1860 United States Presidential Election in Rhode Island (by county)
| County | Abraham Lincoln Republican |  | Stephen A. Douglas/ John C. Breckinridge/ John Bell Fusion |  | Total votes cast |
| # | % | # | % |
| Bristol | 667 | 59.08% | 462 | 40.92% | 1,129 |
| Kent | 1,246 | 65.48% | 657 | 34.52% | 1,903 |
| Newport | 1,610 | 64.68% | 879 | 35.32% | 2,489 |
| Providence | 7,202 | 59.63% | 4,875 | 40.37% | 12,077 |
| Washington | 1,519 | 64.56% | 834 | 35.44% | 2,353 |
| Total | 12,244 | 61.37% | 7,707 | 38.63% | 19,951 |

==Analysis==
With 61.37% of the popular vote, Rhode Island would prove to be Lincoln's fifth strongest state in terms of popular vote percentage in the 1860 election after Vermont, Minnesota, neighboring Massachusetts and Maine.
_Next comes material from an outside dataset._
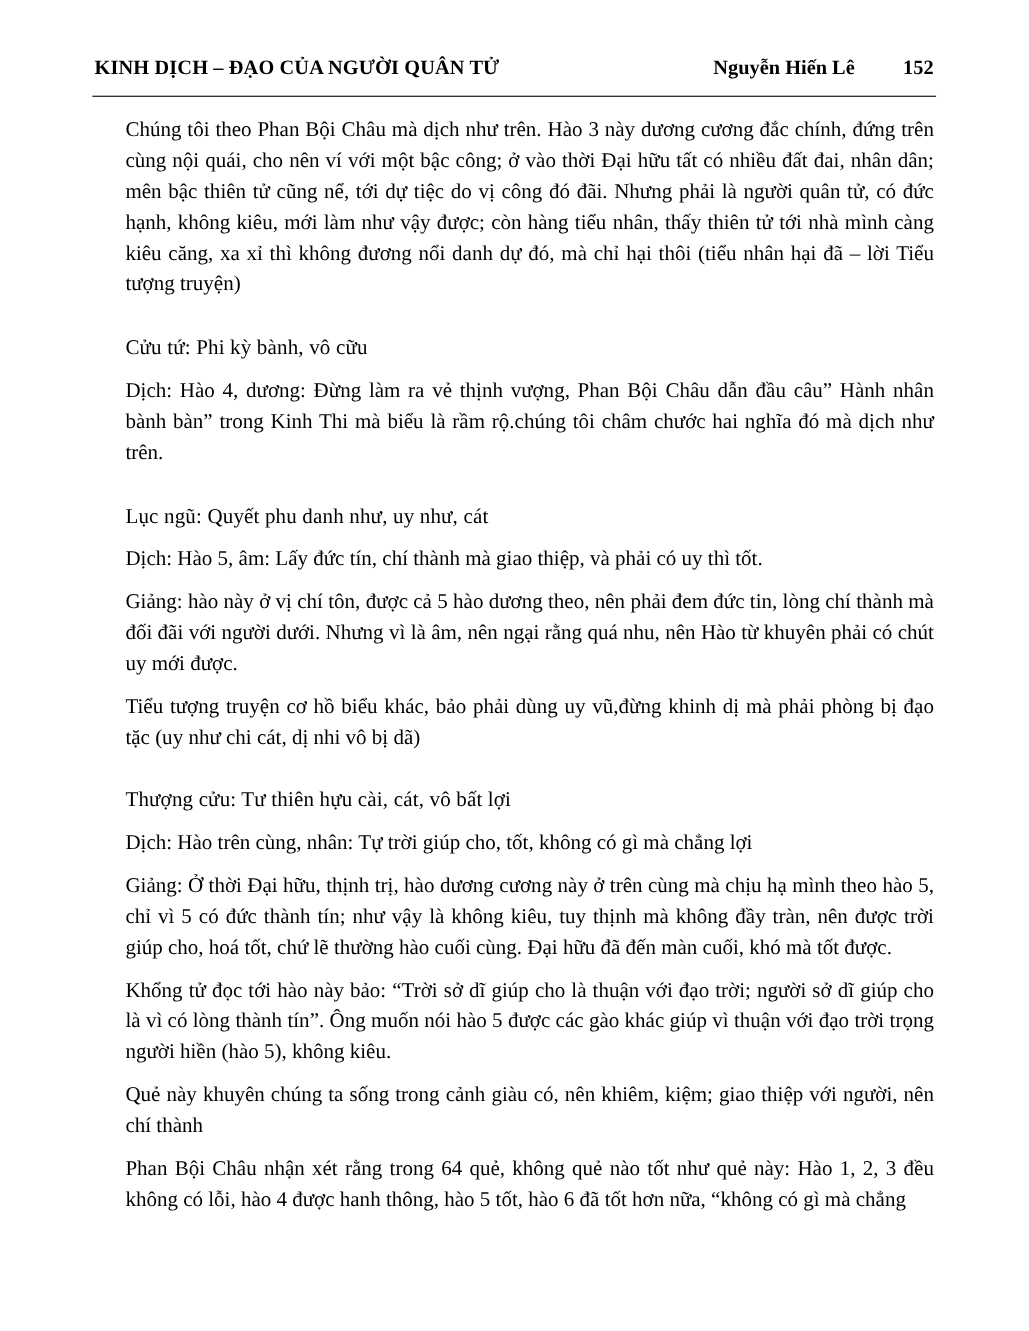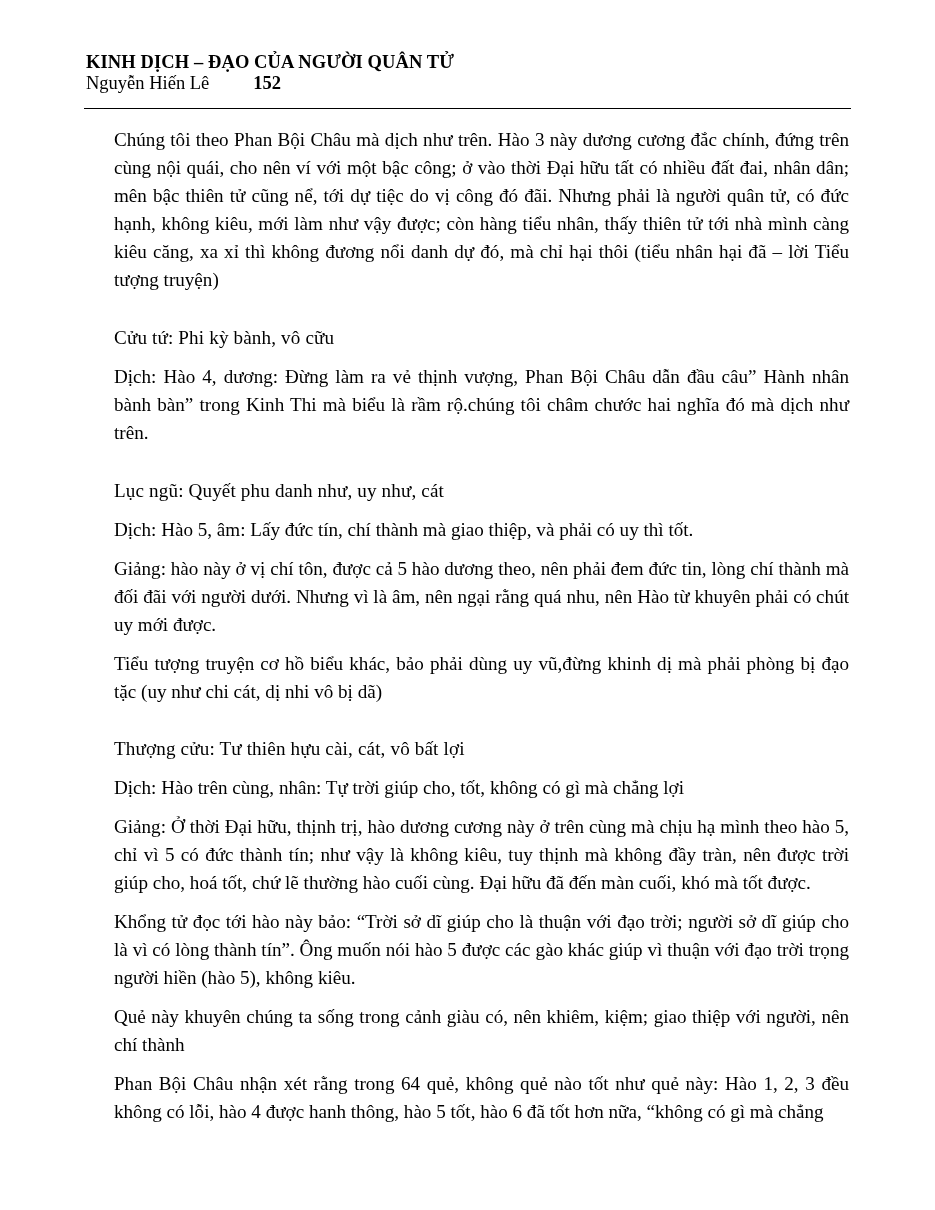"KINH DỊCH – ĐẠO CỦA" .header { flex-direction: column -> none }
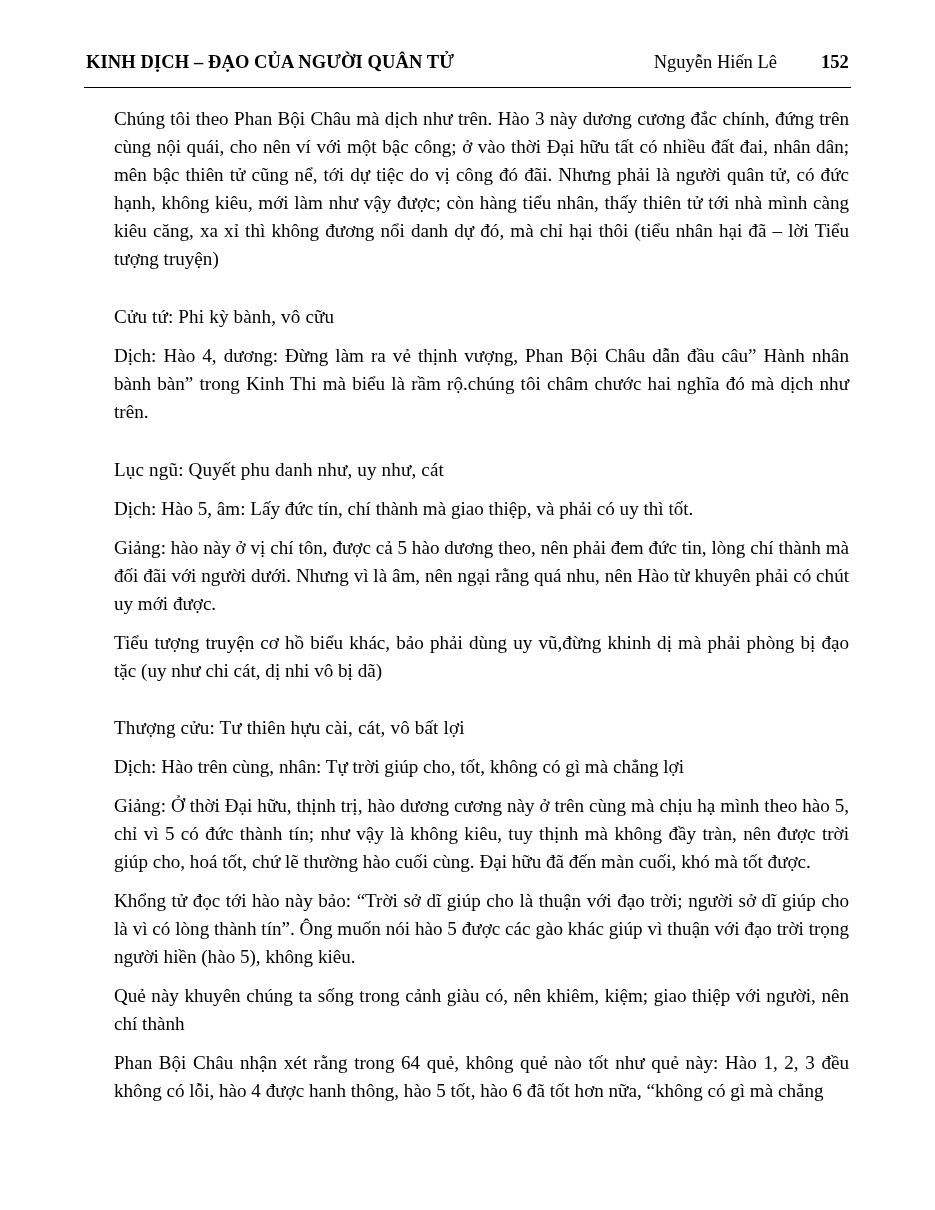"Nguyễn Hiến Lê" .header-author { font-weight: normal -> bold }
Like New Jersey, New York and Pennsylvania, Rhode Island was one of the four states that had a fusion ticket for the Democrats, which was supported not only by the Northern Democrats but also supporters of Southern Democrats and Constitutional Unionists. However, unlike in the other three states the electors on the Democratic ticket in Rhode Island were pledged solely to Douglas, therefore some sources credit the Democratic popular vote to the Northern Democratic nominee.